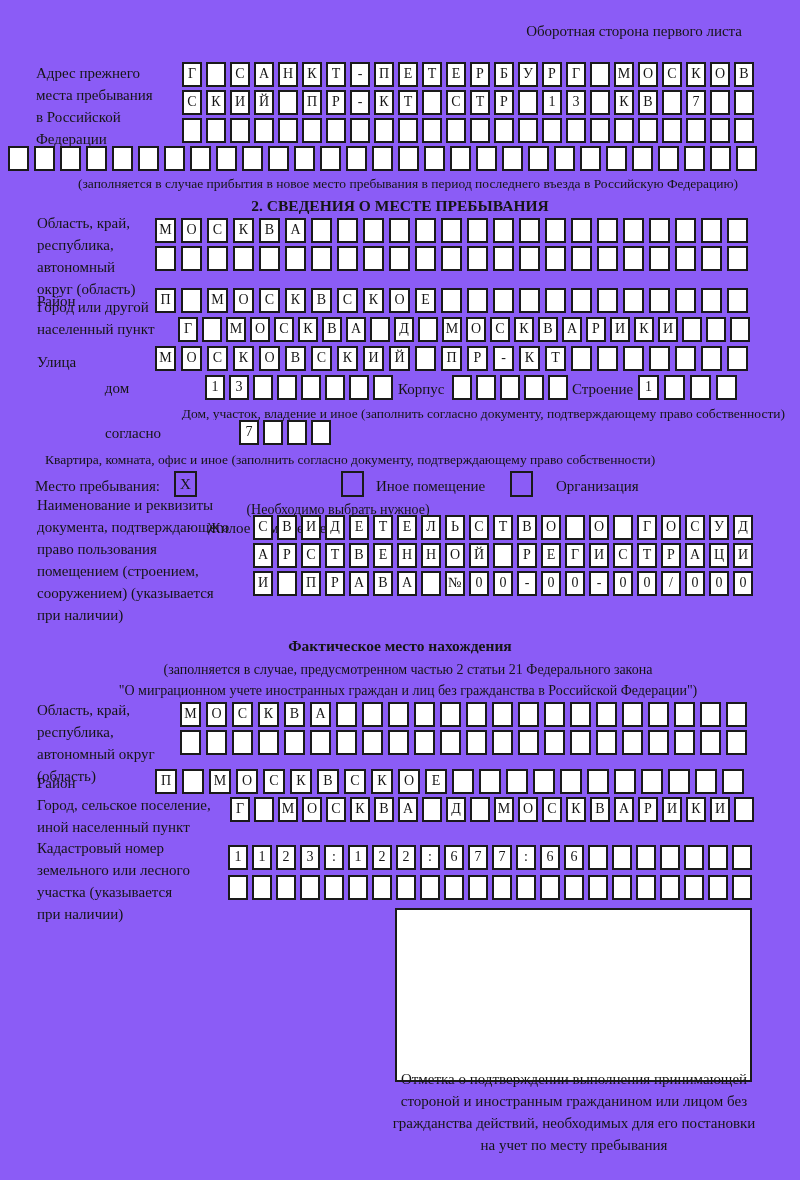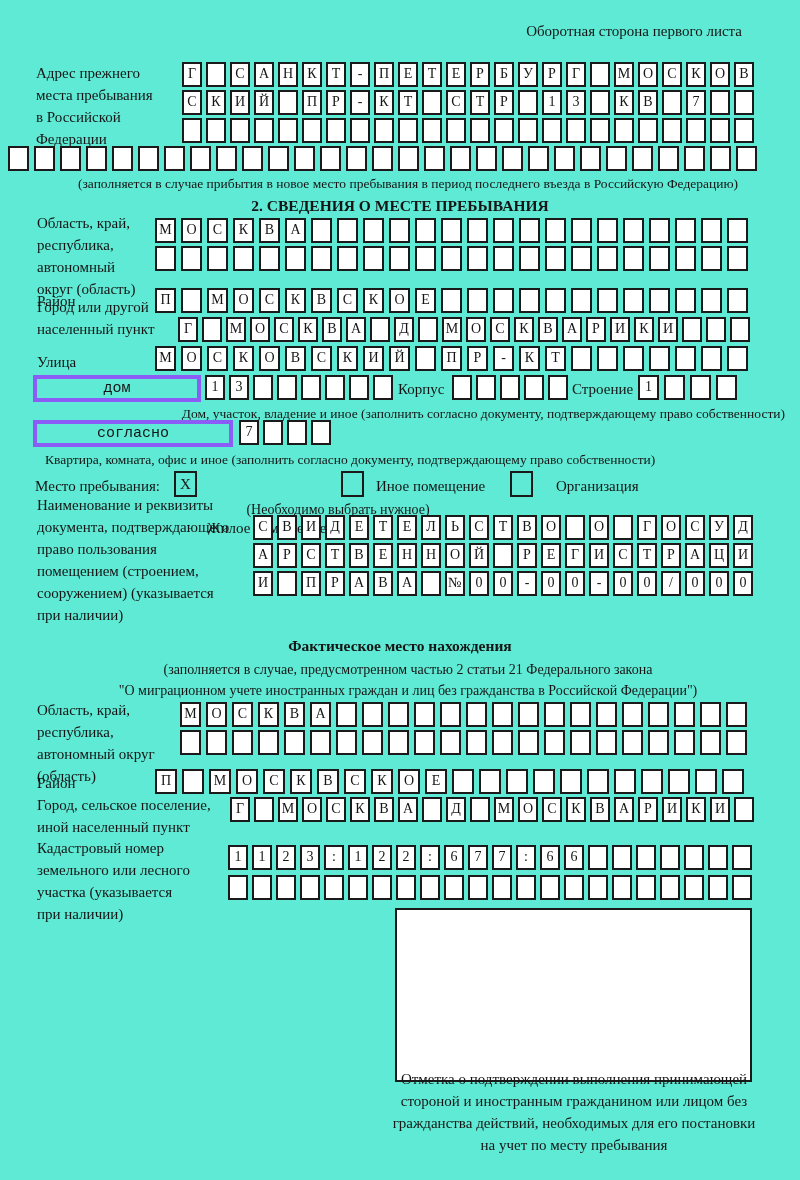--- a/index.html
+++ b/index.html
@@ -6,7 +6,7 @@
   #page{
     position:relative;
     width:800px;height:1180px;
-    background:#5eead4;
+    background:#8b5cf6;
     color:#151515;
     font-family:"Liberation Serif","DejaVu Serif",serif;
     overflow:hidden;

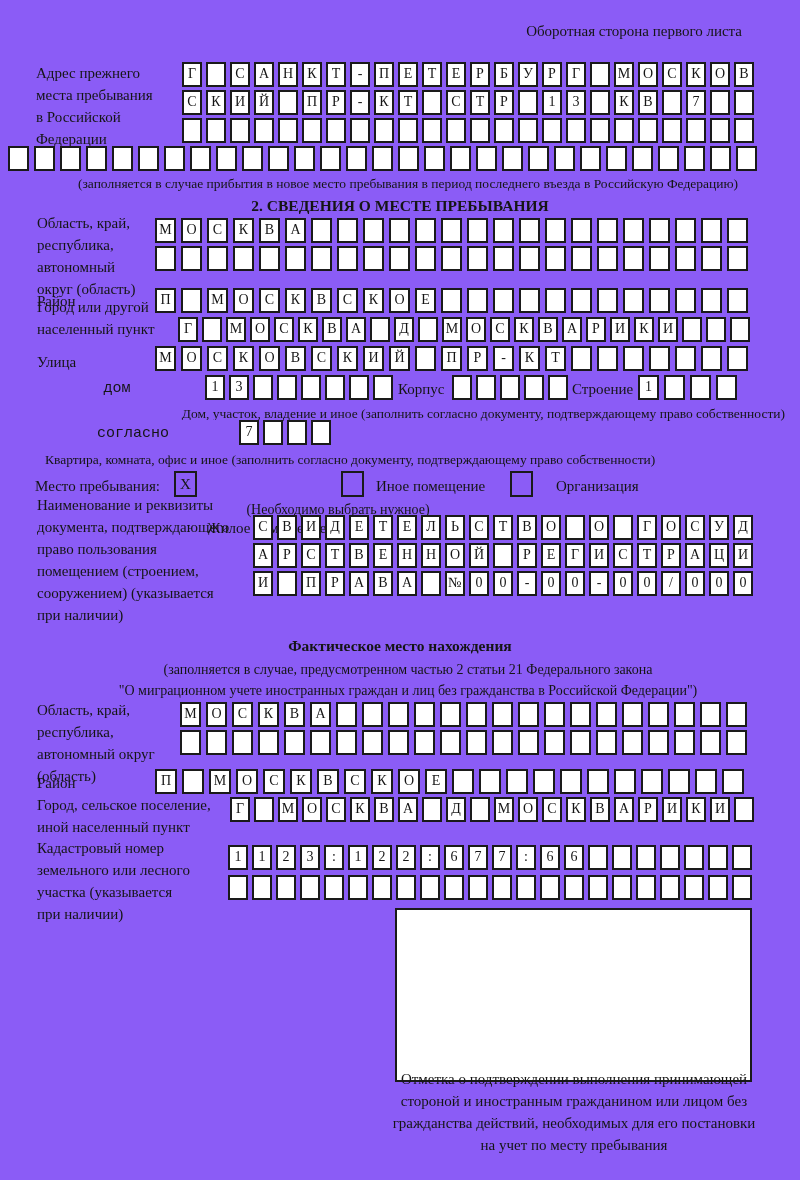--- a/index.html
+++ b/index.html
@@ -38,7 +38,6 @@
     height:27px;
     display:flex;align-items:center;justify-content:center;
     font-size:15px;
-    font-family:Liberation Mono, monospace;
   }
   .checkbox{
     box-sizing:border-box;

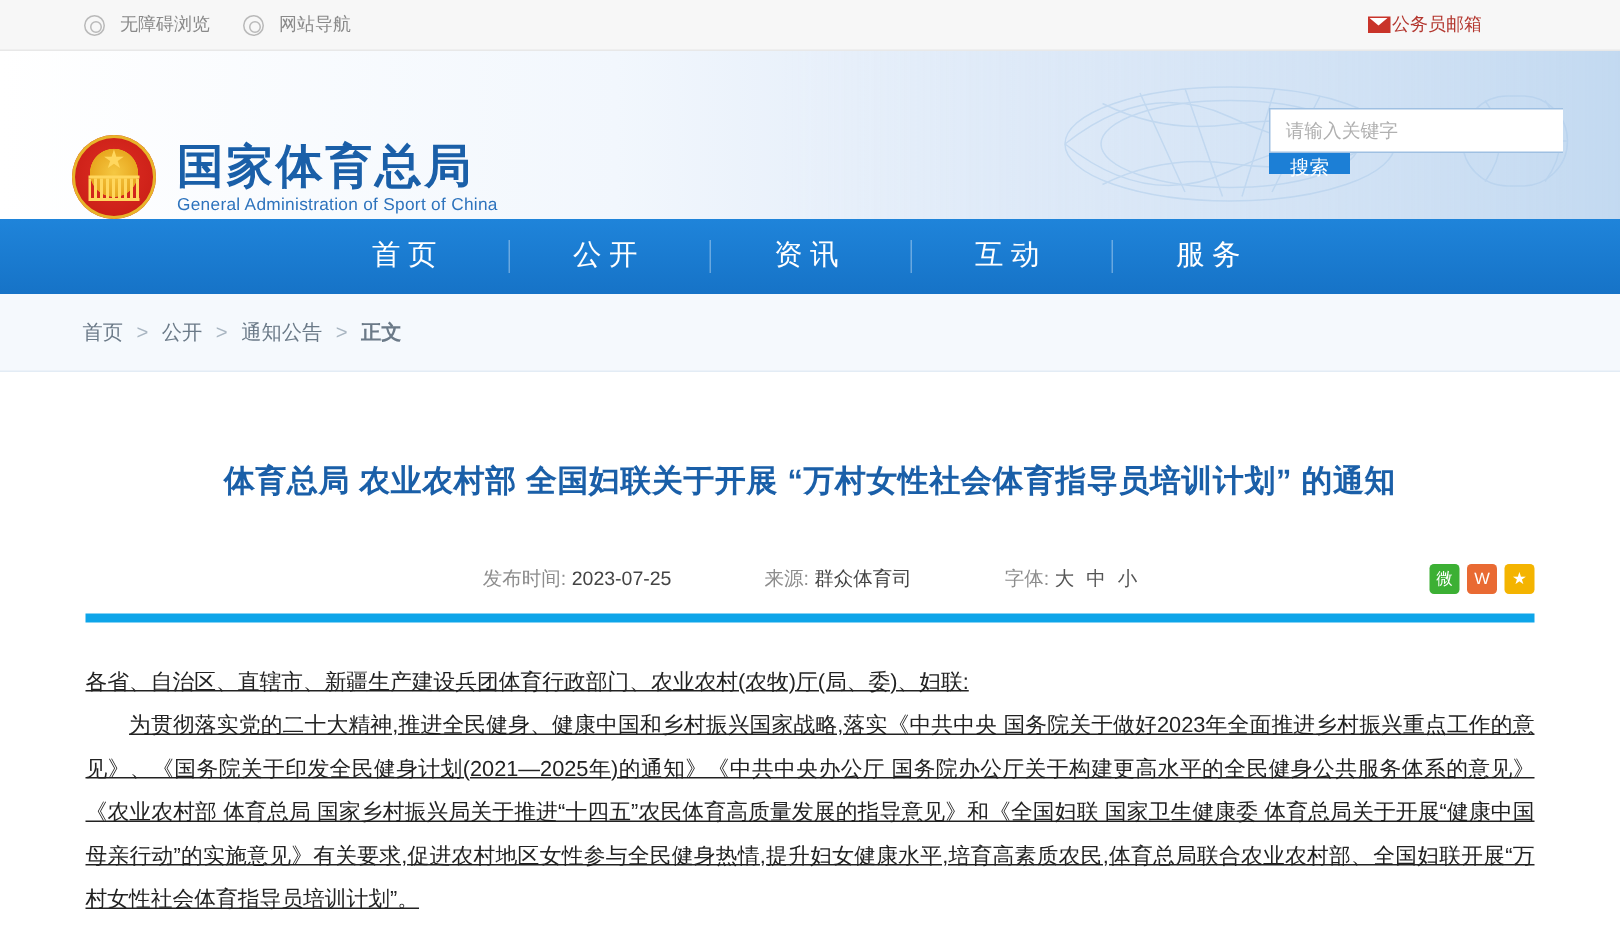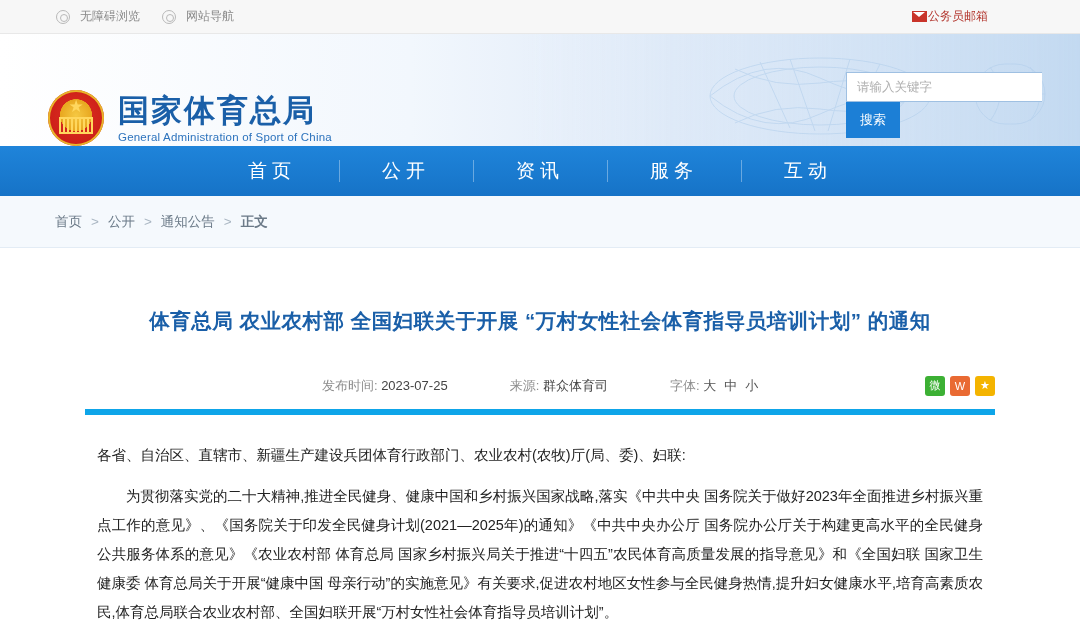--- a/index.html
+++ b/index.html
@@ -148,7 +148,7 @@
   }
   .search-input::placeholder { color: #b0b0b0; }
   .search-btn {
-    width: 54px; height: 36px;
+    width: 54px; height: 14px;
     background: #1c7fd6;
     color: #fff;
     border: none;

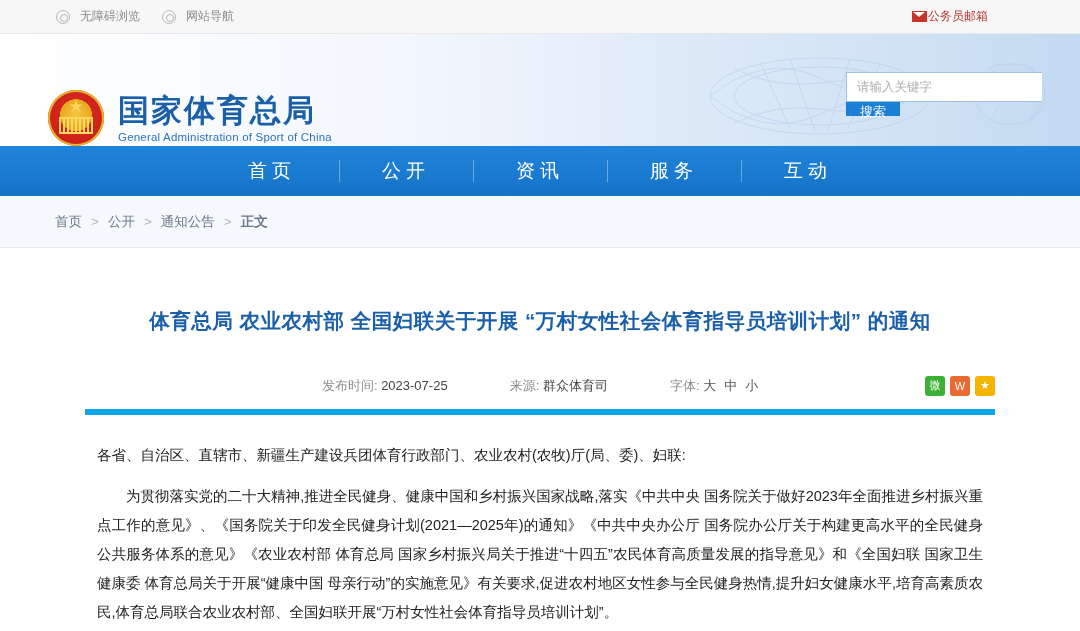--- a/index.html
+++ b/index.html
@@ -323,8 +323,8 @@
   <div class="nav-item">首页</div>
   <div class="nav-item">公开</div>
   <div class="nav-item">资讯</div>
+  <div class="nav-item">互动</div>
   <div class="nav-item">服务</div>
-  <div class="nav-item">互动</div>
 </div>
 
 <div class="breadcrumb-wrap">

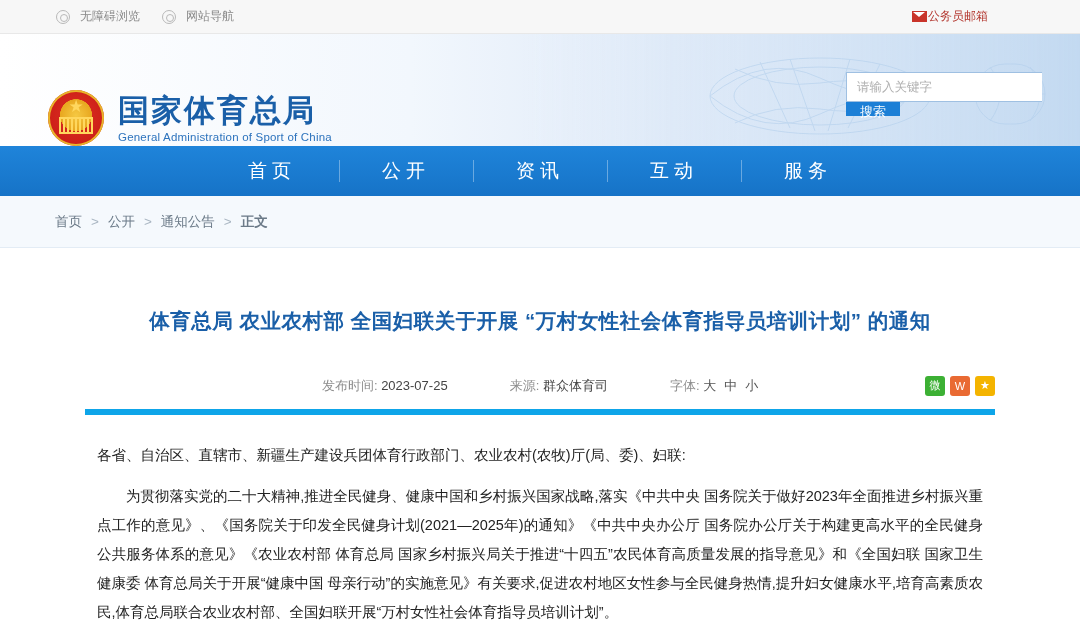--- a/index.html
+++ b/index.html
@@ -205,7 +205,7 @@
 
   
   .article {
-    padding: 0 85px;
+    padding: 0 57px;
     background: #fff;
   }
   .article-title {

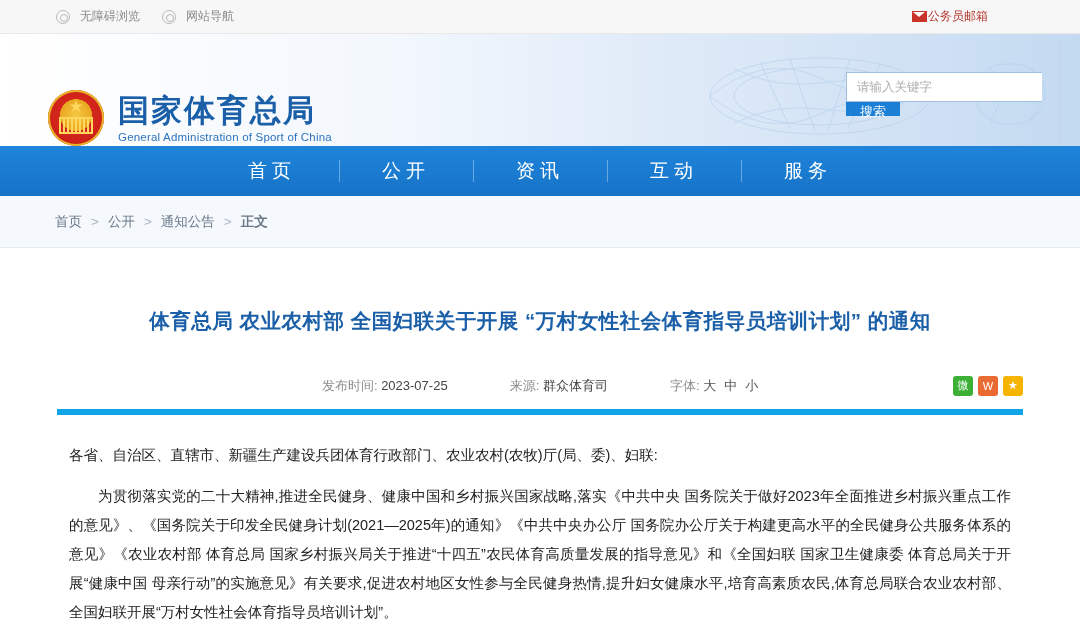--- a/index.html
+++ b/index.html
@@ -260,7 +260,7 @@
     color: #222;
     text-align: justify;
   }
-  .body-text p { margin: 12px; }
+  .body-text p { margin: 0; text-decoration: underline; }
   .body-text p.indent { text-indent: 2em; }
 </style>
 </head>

━━━━━━

▸ EXERCISE BRIEF
Nothing outside the span should appear: transcribe the lines from the one containing "color: #222;" through the last line of the records.

▸ ANSWER BOX
     color: #222;
     text-align: justify;
   }
-  .body-text p { margin: 12px; }
+  .body-text p { margin: 0; text-decoration: underline; }
   .body-text p.indent { text-indent: 2em; }
 </style>
 </head>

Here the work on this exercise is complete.